After implementing a few kinds of NFA (and seeing that they’re much more efficient than naive “find all matches” regex matching), I turned to Brzozowski derivatives. Most undergraduates aren’t exposed to the idea of derivatives outside of a calculus class, so I thought it’d be fun to show. Here’s the implementation, from Regex.hs:

data Regex =
    Empty
  | Epsilon
  | Char Char
  | Seq !Regex !Regex
  | Alt !Regex !Regex
  | Star !Regex
  deriving (Eq, Ord)

dMatches :: Regex -> Text -> Bool
dMatches re t = nullable (T.foldl (flip deriv) re t)

-- re `matches` c:s iff deriv c re `matches` s
deriv :: Char -> Regex -> Regex
deriv _c Empty         = empty
deriv _c Epsilon       = empty
deriv  c (Char c')     = if c == c' then epsilon else empty
deriv  c (Seq re1 re2) = 
  alt (seq (deriv c re1) re2) (if nullable re1 then deriv c re2 else empty)
deriv  c (Alt re1 re2) = alt (deriv c re1) (deriv c re2)
deriv  c (Star re)     = seq (deriv c re) (star re)

-- `nullable re` returns true iff re accepts the empty string
nullable :: Regex -> Bool
nullable Empty         = False
nullable Epsilon       = True
nullable (Char _)      = False
nullable (Seq re1 re2) = nullable re1 && nullable re2
nullable (Alt re1 re2) = nullable re1 || nullable re2
nullable (Star _re)    = True

It only took a few minutes to implement the derivatives, and performance was… fine. Thinking it would be nice to show the concept, I did smart constructors next:

empty :: Regex
empty = Empty

epsilon :: Regex
epsilon = Epsilon

char :: Char -> Regex
char = Char

seq :: Regex -> Regex -> Regex
seq Epsilon re2     = re2
seq re1     Epsilon = re1
seq Empty   _re2    = Empty
seq _re1    Empty   = Empty
seq re1     re2     = Seq re1 re2

alt :: Regex -> Regex -> Regex
alt Empty   re2     = re2
alt re1     Empty   = re1
alt Epsilon re2     = if nullable re2 then re2 else Alt Epsilon re2
alt re1     Epsilon = if nullable re1 then re1 else Alt re1 Epsilon
alt re1     re2     = if re1 == re2 then re1 else Alt re1 re2

star :: Regex -> Regex
star Empty     = Epsilon
star Epsilon   = Epsilon
star (Star re) = Star re
star re        = Star re

But then something surprised me: with smart constructors, the Brzozowski-based matching algorithm was substantially faster than NFAs, with or without epsilon transitions!

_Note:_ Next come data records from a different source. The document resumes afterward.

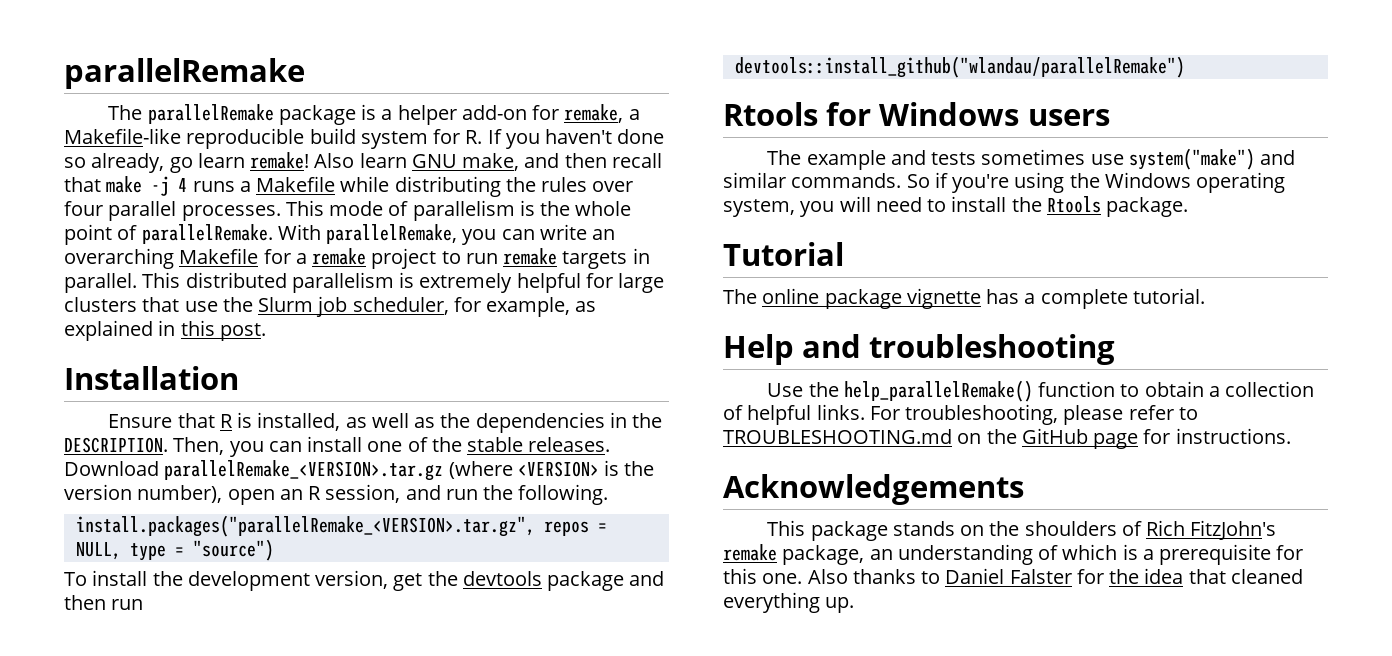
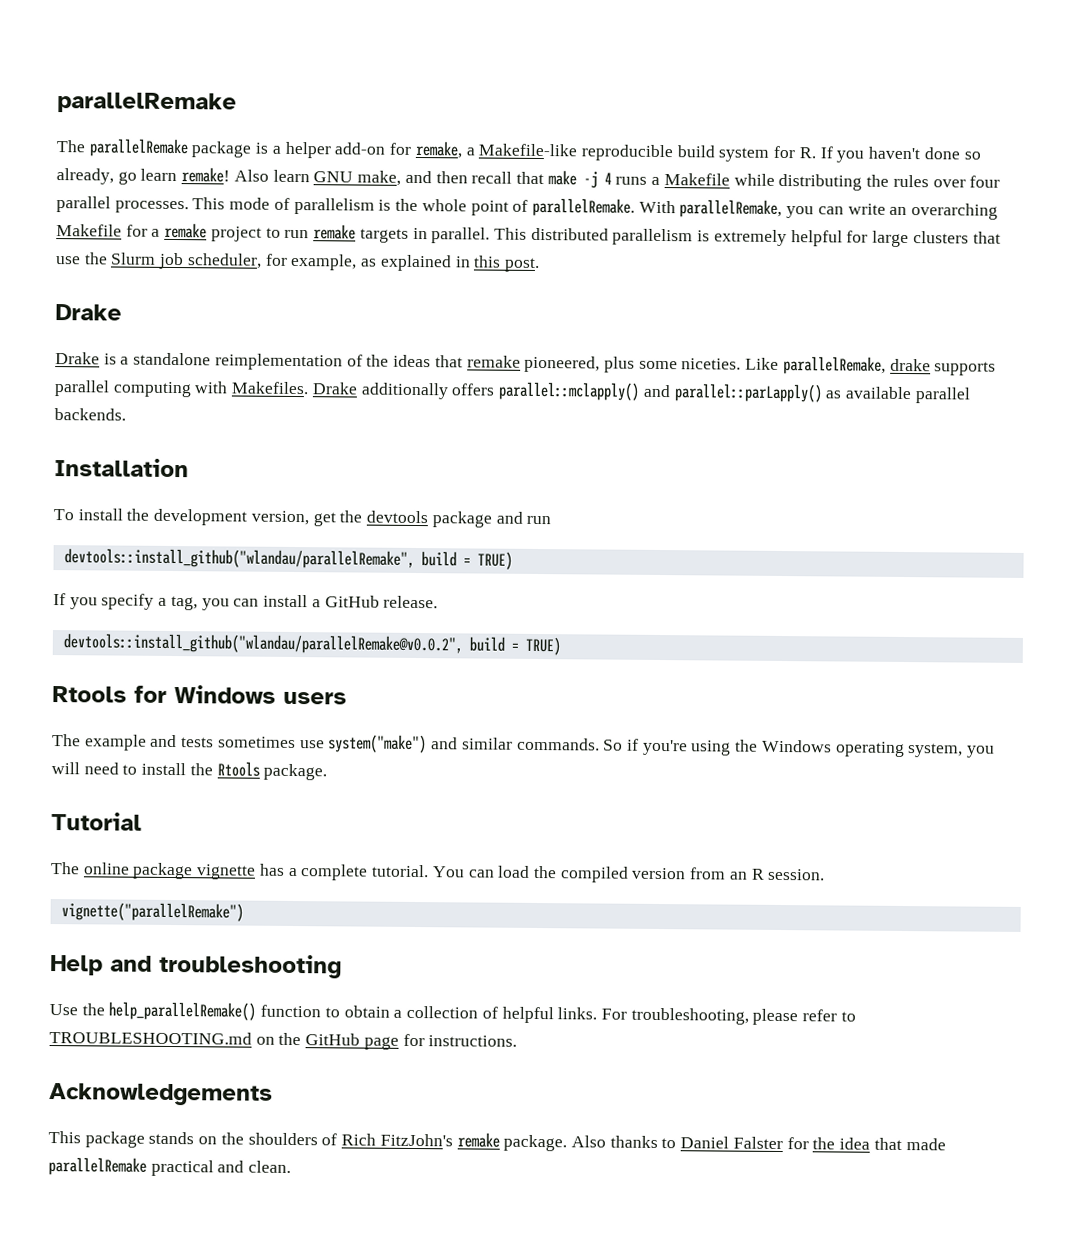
  This distributed parallelism is extremely helpful for large clusters that use the Slurm job scheduler, for example, as explained in this post.
+ Drake
+ Drake is a standalone reimplementation of the ideas that remake pioneered, plus some niceties. Like parallelRemake, drake supports parallel computing with Makefiles. Drake additionally offers parallel::mclapply() and parallel::parLapply() as available parallel backends.
  Installation
- Ensure that R is installed, as well as the dependencies in the DESCRIPTION. Then, you can install one of the stable releases. Download parallelRemake_<VERSION>.tar.gz (where <VERSION> is the version number), open an R session, and run the following.
- install.packages("parallelRemake_<VERSION>.tar.gz", repos = NULL, type = "source")
- To install the development version, get the devtools package and then run
+ To install the development version, get the devtools package and run
- devtools::install_github("wlandau/parallelRemake")
+ devtools::install_github("wlandau/parallelRemake", build = TRUE)
+ If you specify a tag, you can install a GitHub release.
+ devtools::install_github("wlandau/parallelRemake@v0.0.2", build = TRUE)
+ You can load the compiled version from an R session.
+ vignette("parallelRemake")
- This package stands on the shoulders of Rich FitzJohn's remake package, an understanding of which is a prerequisite for this one.
+ This package stands on the shoulders of Rich FitzJohn's remake package.
- Also thanks to Daniel Falster for the idea that cleaned everything up.
+ Also thanks to Daniel Falster for the idea that made parallelRemake practical and clean.

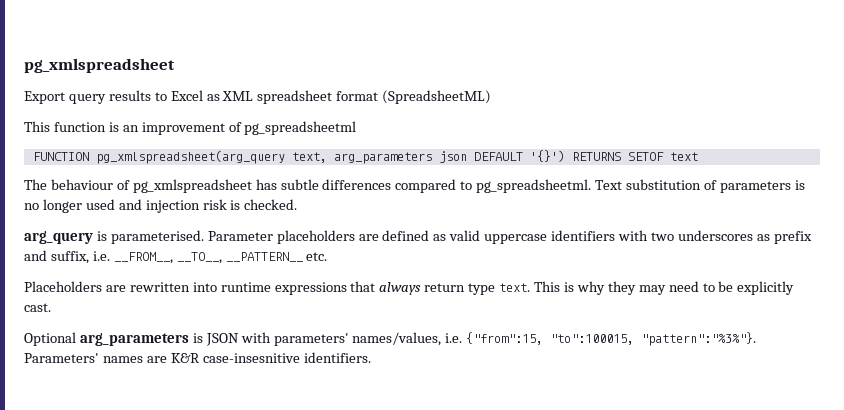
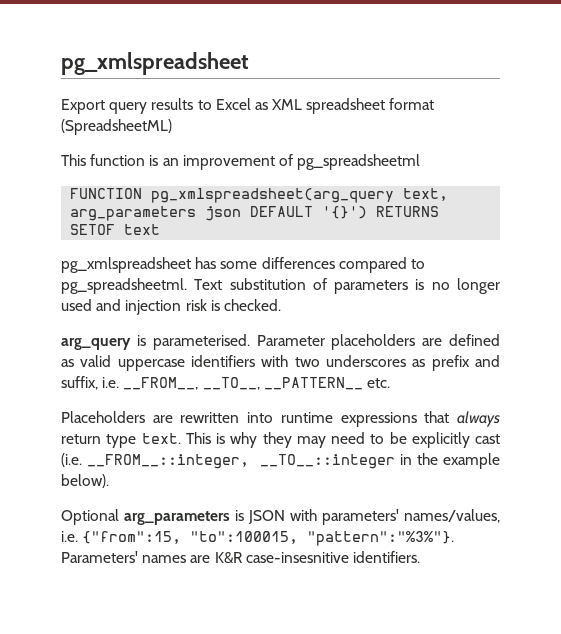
- The behaviour of pg_xmlspreadsheet has subtle differences compared to pg_spreadsheetml.
+ pg_xmlspreadsheet has some differences compared to pg_spreadsheetml.
- This is why they may need to be explicitly cast.
+ This is why they may need to be explicitly cast (i.e. __FROM__::integer, __TO__::integer in the example below).

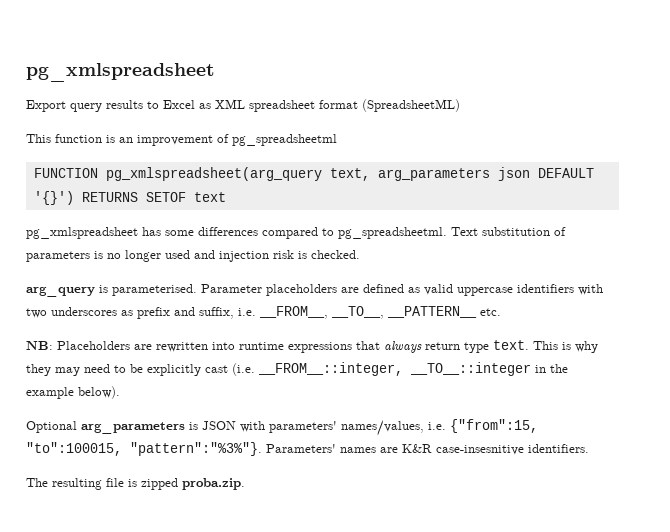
- Placeholders are rewritten into runtime expressions that always return type text.
+ NB: Placeholders are rewritten into runtime expressions that always return type text.
+ The resulting file is zipped proba.zip.

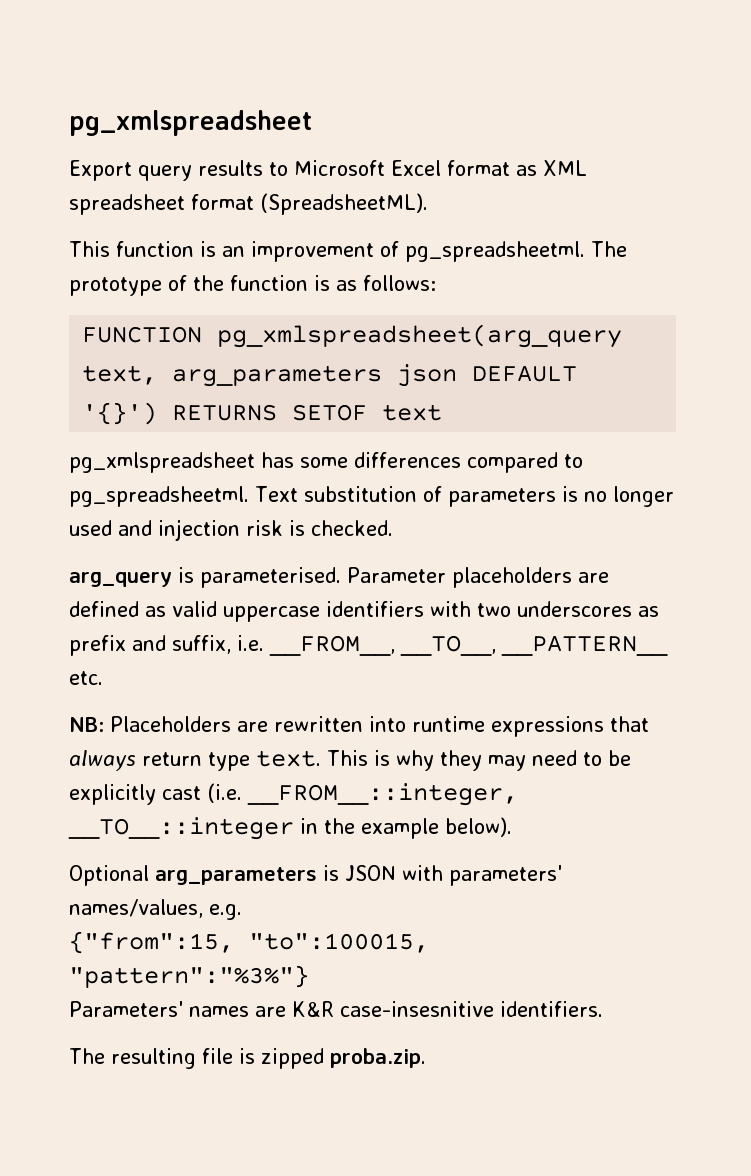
- Export query results to Excel as XML spreadsheet format (SpreadsheetML)
+ Export query results to Microsoft Excel format as XML spreadsheet format (SpreadsheetML).
- This function is an improvement of pg_spreadsheetml
+ This function is an improvement of pg_spreadsheetml. The prototype of the function is as follows:
- Optional arg_parameters is JSON with parameters' names/values, i.e. {"from":15, "to":100015, "pattern":"%3%"}. Parameters' names are K&R case-insesnitive identifiers.
+ Optional arg_parameters is JSON with parameters' names/values, e.g.
+ {"from":15, "to":100015, "pattern":"%3%"}
+ Parameters' names are K&R case-insesnitive identifiers.

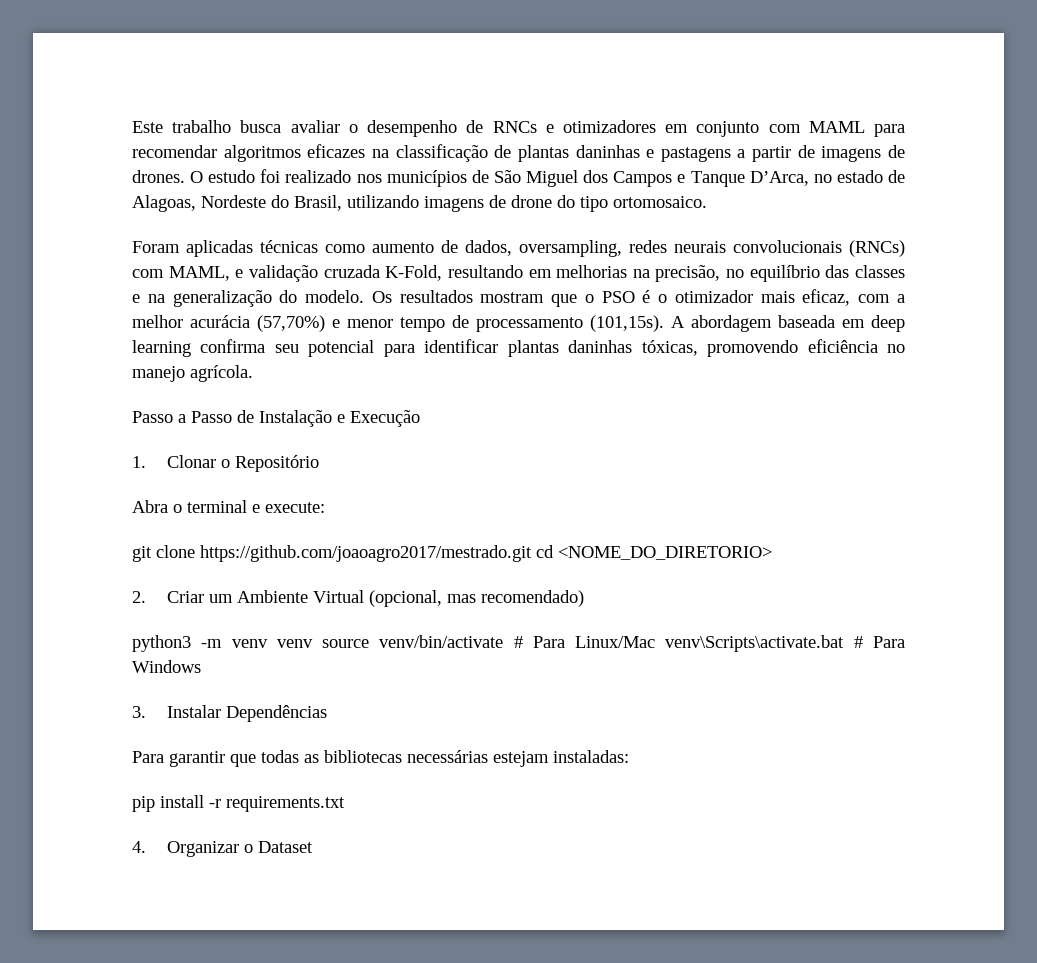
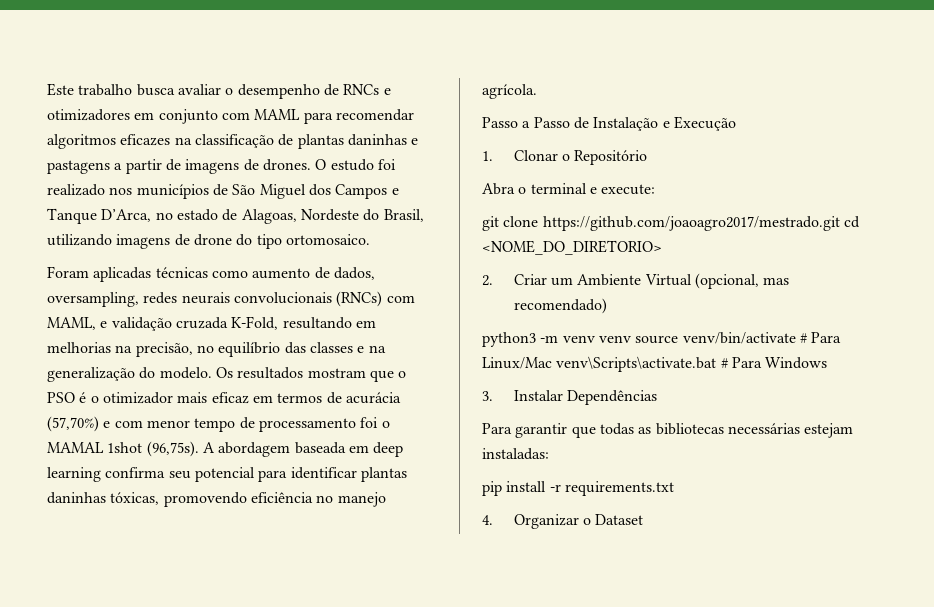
- Os resultados mostram que o PSO é o otimizador mais eficaz, com a melhor acurácia (57,70%) e menor tempo de processamento (101,15s).
+ Os resultados mostram que o PSO é o otimizador mais eficaz em termos de acurácia (57,70%) e com menor tempo de processamento foi o MAMAL 1shot (96,75s).

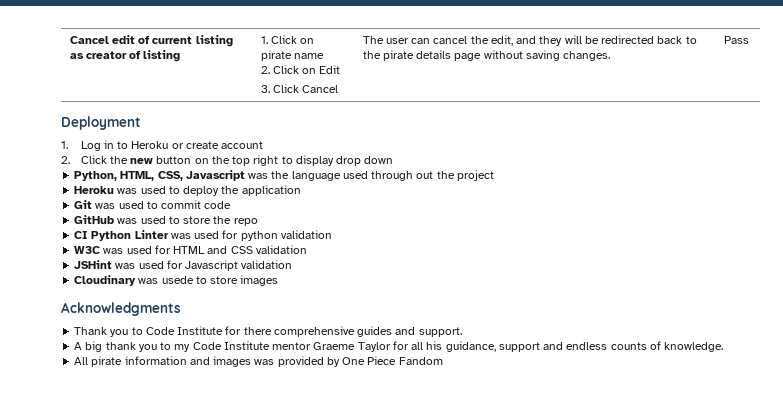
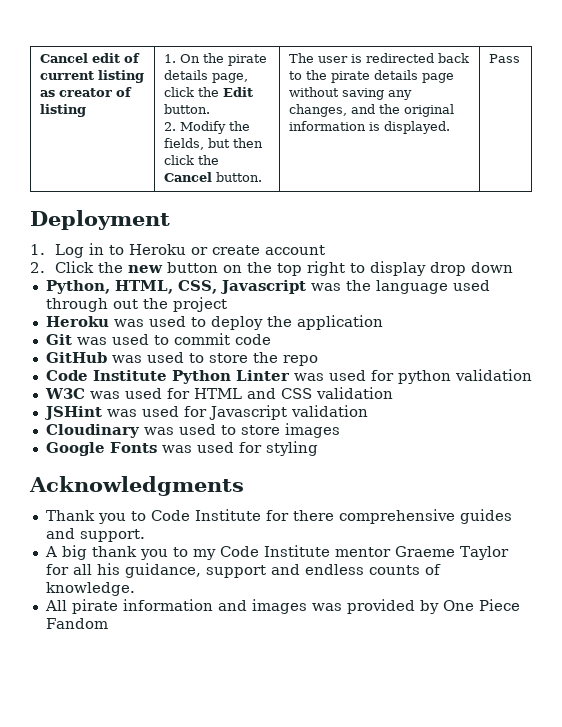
- 1. Click on pirate name
- 2. Click on Edit
- 3. Click Cancel
+ 1. On the pirate details page, click the Edit button.
+ 2. Modify the fields, but then click the Cancel button.
- The user can cancel the edit, and they will be redirected back to the pirate details page without saving changes.
+ The user is redirected back to the pirate details page without saving any changes, and the original information is displayed.
- CI Python Linter was used for python validation
+ Code Institute Python Linter was used for python validation
- Cloudinary was usede to store images
+ Cloudinary was used to store images
+ Google Fonts was used for styling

How much faster? Here are the times as reported by criterion.

Matching (a|a)* …on a50 …on a100
Naive, all-matches 71.4 µs 255   µs
NFA with epsilon transitions 31.6 µs 55.0 µs
NFA 4.88µs 9.29µs
Brzozowski derivative, dumb constructors 61.8 µs 262   µs
Brzozowski derivative, smart constructors 1.88µs 3.73µs

I knew smart constructors were an optimization, but I was blown away! If you didn’t know about smart constructors, you might shrug off Brzozowski derivatives as a curiosity for math dweebs. But with just a tiny bit of optimization from smart constructors, Brzozowski derivatives offer the best performance and the simplest implementation, at least on these meager tests.

It would be interesting to dig into why the dumb constructors are so slow. It doesn’t seem to be laziness, so is it just allocation churn? (We’re not even using hash-consing, which can provide another performance boost.) Is it large, redundant regexes? Something else?

Regular-expression derivatives re-examined by Owens, Reppy, and Turon is closely related and worth a read! Relatedly, Neel Krishnaswami has some lovely theoretically discussion, too.